I'm not currently in a position to test it because the patch was
originally against a 3.4 kernel, and although the code needing patching
hasn't changed since I haven't forward ported the (rather ugly) ethernet
driver out of the 3.x series yet (the numato boards
http://nommu.org/jcore is using don't have ethernet hardware so it was a
bit down the todo list). I need to forward port the ethernet driver to
have a 4.2 test system to test the larger change against.

All I can say at the moment is the old change fixed it on the old
kernel, and the code being patched was the same in the new kernel. Maybe
it would be easier to try to get diod running on the sh2 system and
loopback mount a filesystem? No idea if it's nommu-friendly...

Rob

------------------------------------------------------------------------------
Dominique Martinet Sept. 5, 2015, 6:27 a.m. UTC | #9
Rob Landley wrote on Fri, Sep 04, 2015:
> I'm all for it, however Dominique seems to want to pull this into a
> larger change for unrelated reasons.

Happy to take whichever.
I hadn't looked at the trans_fd code in age and thought it'd be more
reliable to use the same parse header function that we already have, but
it ended up much bigger than I originally thought it'd be (even if most
of it is just renaming the variables in the read worker to have a pdu)
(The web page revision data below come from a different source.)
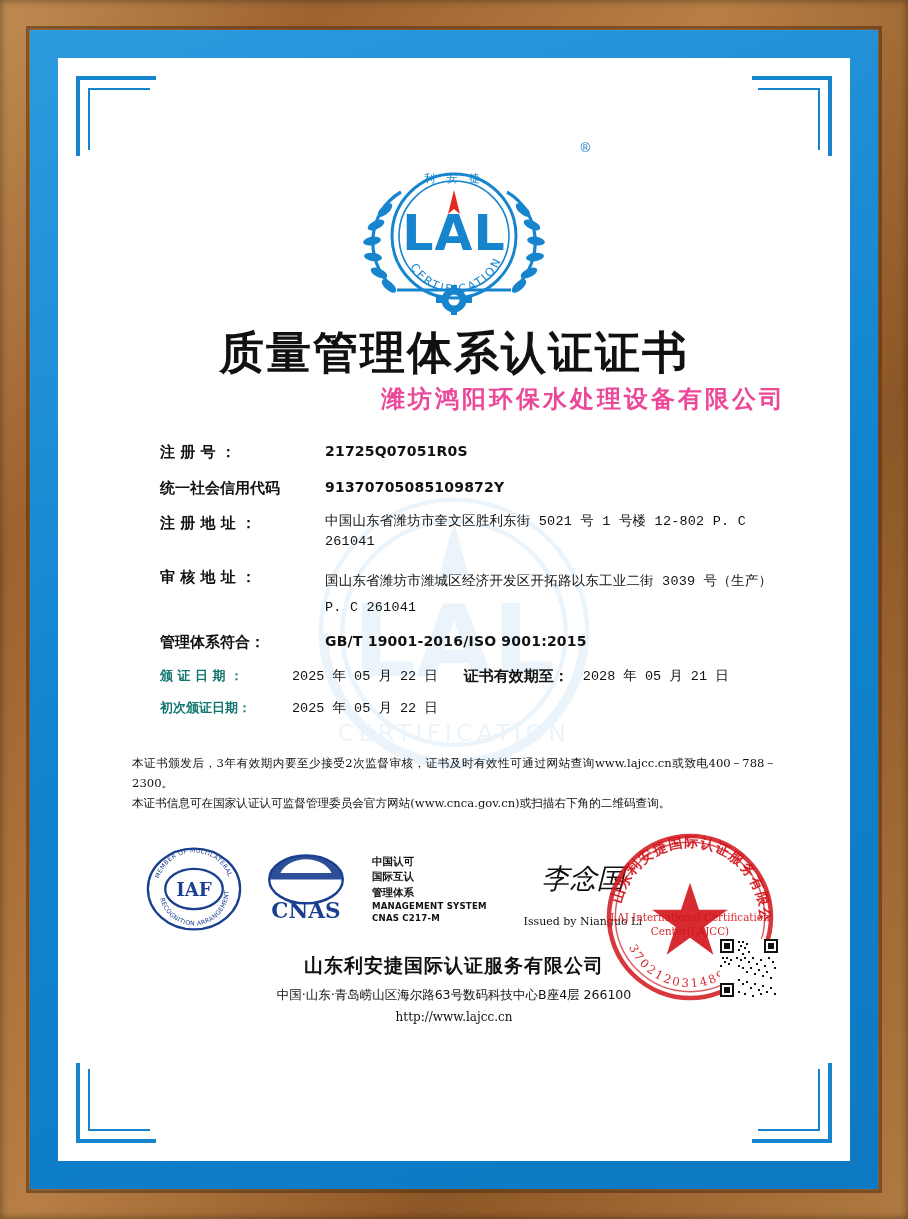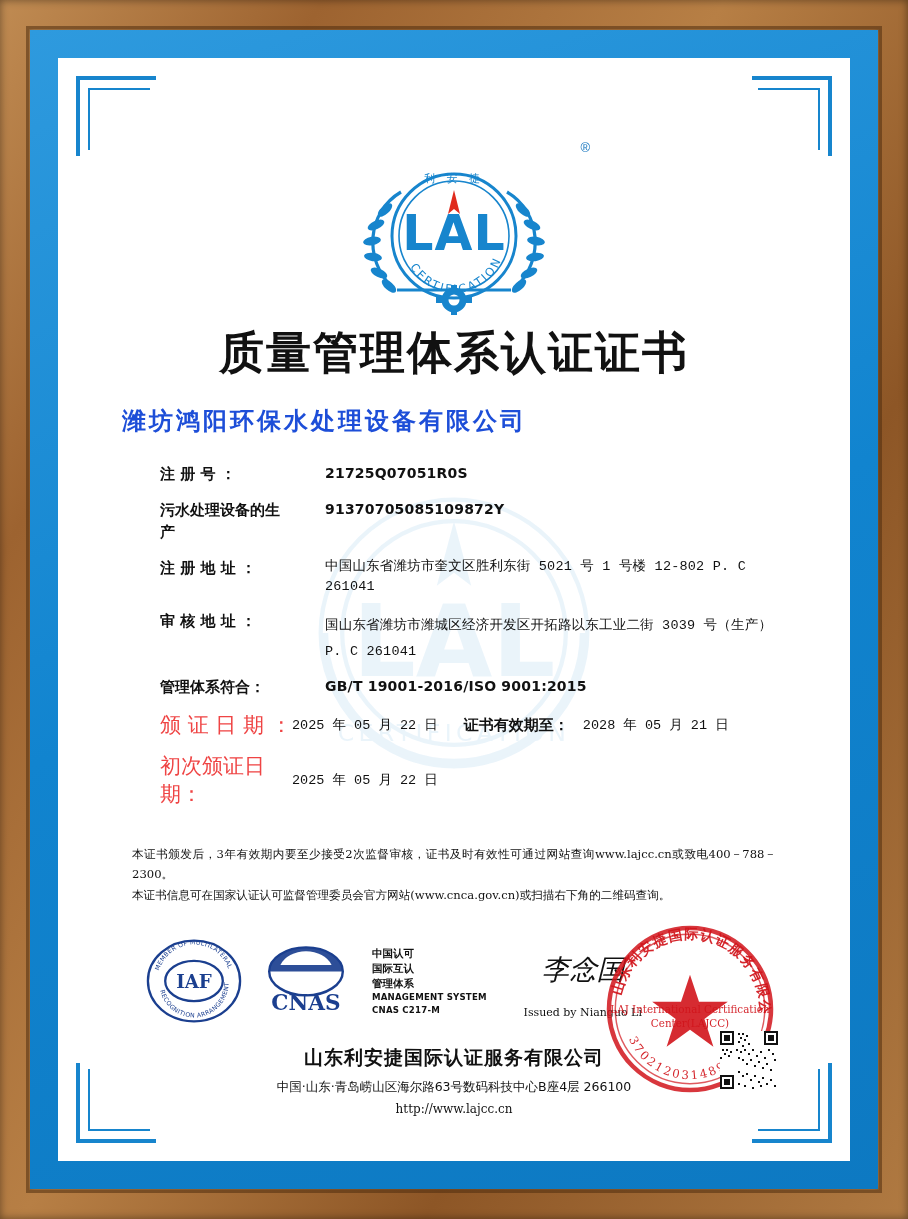"潍坊鸿阳环保水处理设备有限公司" #company-name { color: #1d4ed8 -> #ec4899; margin-top: 22px -> none; text-align: left -> right }
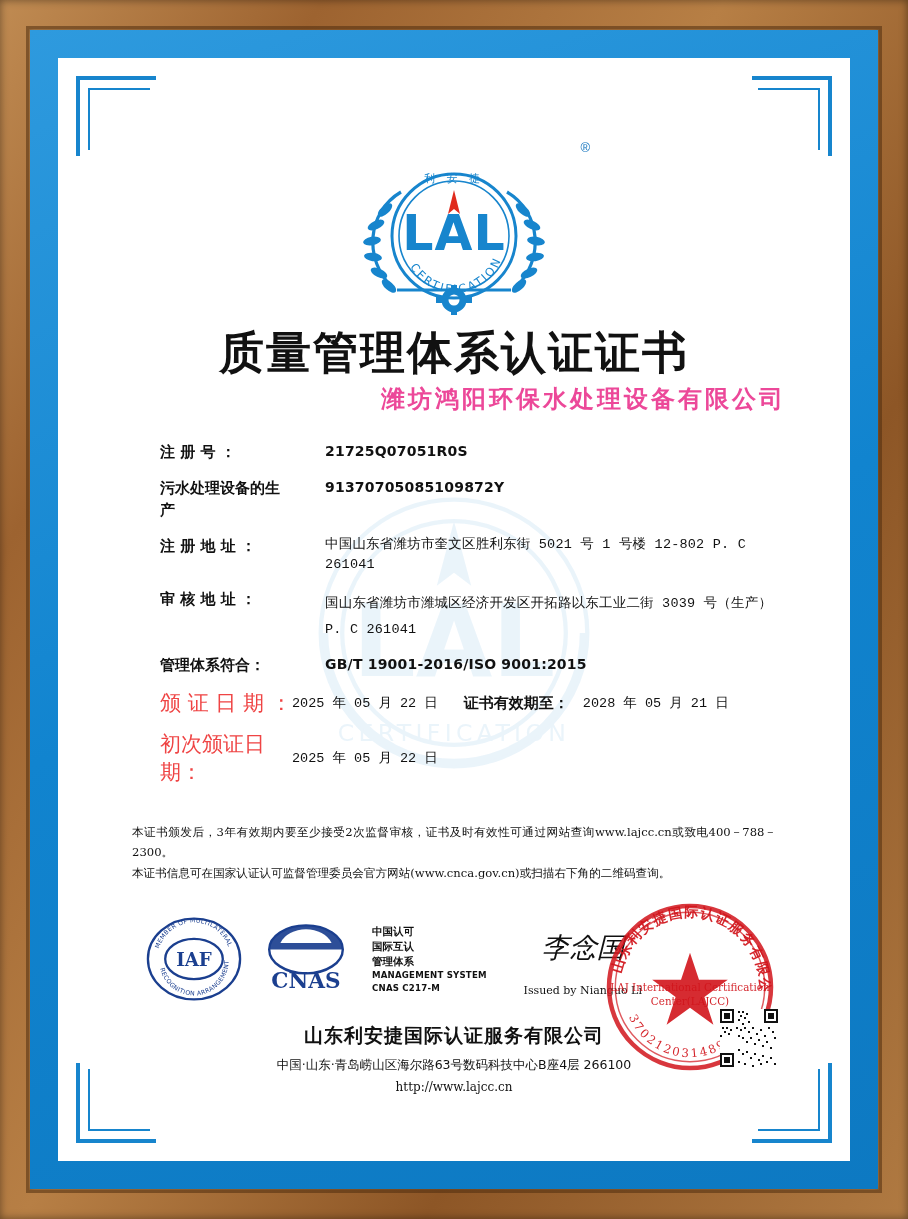"污水处理设备的生产" div.field-label { text: 污水处理设备的生产 -> 统一社会信用代码 }
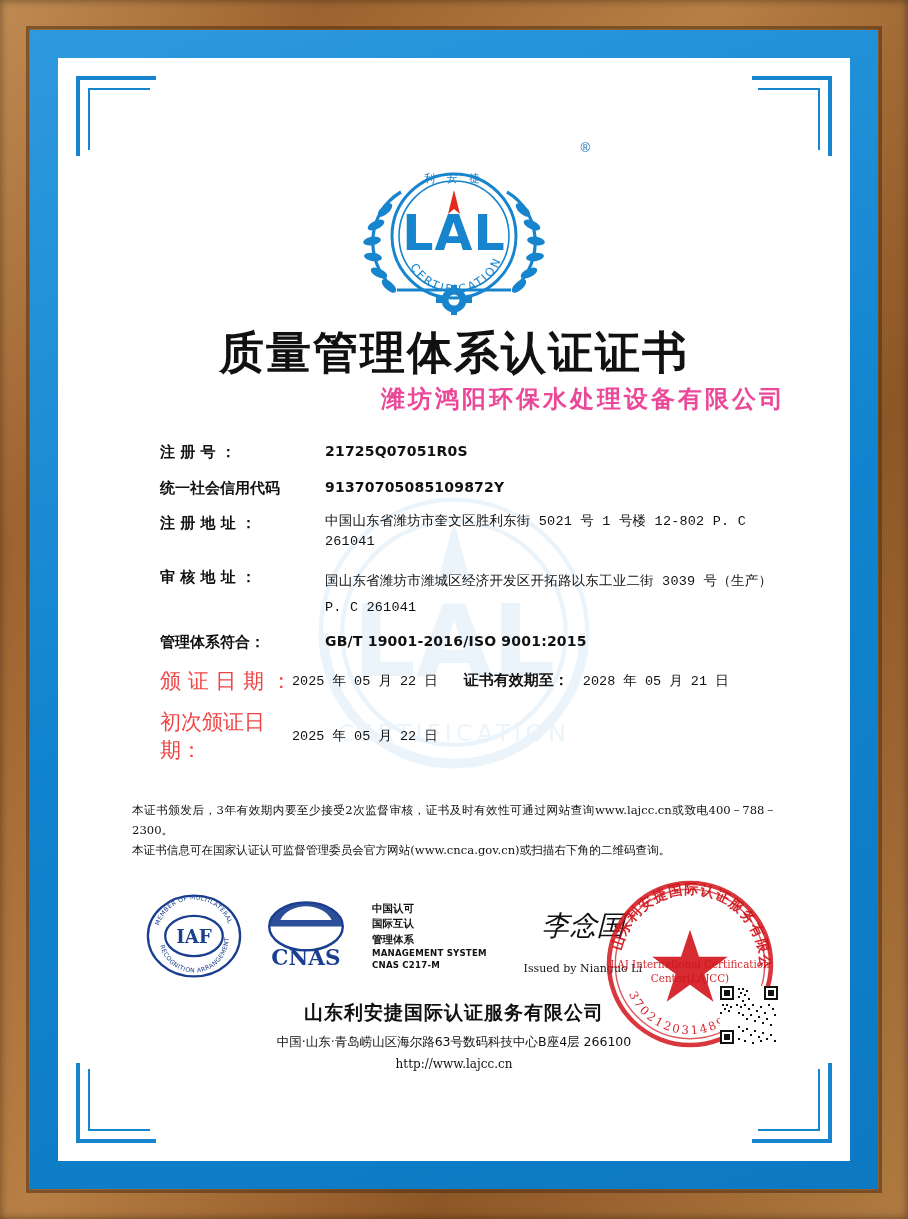"颁 证 日 期 ：" .date-row .lbl { color: #ef4444 -> #0f766e; font-size: 21px -> 13px; font-weight: normal -> bold }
Posted it anyway since I had it working, but as I said in the patch
itself happy to have anything else taken instead - memcpy or reading one
byte at a time both are good with me (assuming there's no problem with
sign yeah)
Eric Van Hensbergen Sept. 6, 2015, 2:59 a.m. UTC | #10
While I always liked the elegance of the byte-by-byte assembly like in
the original plan 9 code, we do already have the parse-header code
which is used for the other transports, so it does seem to be the more
sensible path.  I'm going to pull this into for-next.  If someone
feels really strongly against it (or perhaps submit a patch switching
pdu_read to use byte-by-byte assembly) I'm happy to continue the
discussion.

       -eric


On Sat, Sep 5, 2015 at 1:27 AM, Dominique Martinet
<asmadeus@codewreck.org> wrote:
> Rob Landley wrote on Fri, Sep 04, 2015:
>> I'm all for it, however Dominique seems to want to pull this into a
>> larger change for unrelated reasons.
>
> Happy to take whichever.
> I hadn't looked at the trans_fd code in age and thought it'd be more
> reliable to use the same parse header function that we already have, but
> it ended up much bigger than I originally thought it'd be (even if most
> of it is just renaming the variables in the read worker to have a pdu)
>
> Posted it anyway since I had it working, but as I said in the patch
> itself happy to have anything else taken instead - memcpy or reading one
> byte at a time both are good with me (assuming there's no problem with
> sign yeah)
>
> --
> Dominique
>
> ------------------------------------------------------------------------------
> _______________________________________________
> V9fs-developer mailing list
> V9fs-developer@lists.sourceforge.net
> https://lists.sourceforge.net/lists/listinfo/v9fs-developer

------------------------------------------------------------------------------
diff mbox

Patch

diff --git a/net/9p/trans_fd.c b/net/9p/trans_fd.c
index bced8c0..09ec72c 100644
--- a/net/9p/trans_fd.c
+++ b/net/9p/trans_fd.c
@@ -340,7 +340,8 @@  static void p9_read_work(struct work_struct *work)
 			goto error;
 		}
 
-		tag = le16_to_cpu(*(__le16 *) (m->rbuf+5)); /* read tag */
+		memcpy(tag, m->rbuf+5, sizeof(tag)); /* read tag, unaligned */
+		tag = le16_to_cpu(*(__le16 *)tag);
 		p9_debug(P9_DEBUG_TRANS,
 			 "mux %p pkt: size: %d bytes tag: %d\n", m, n, tag);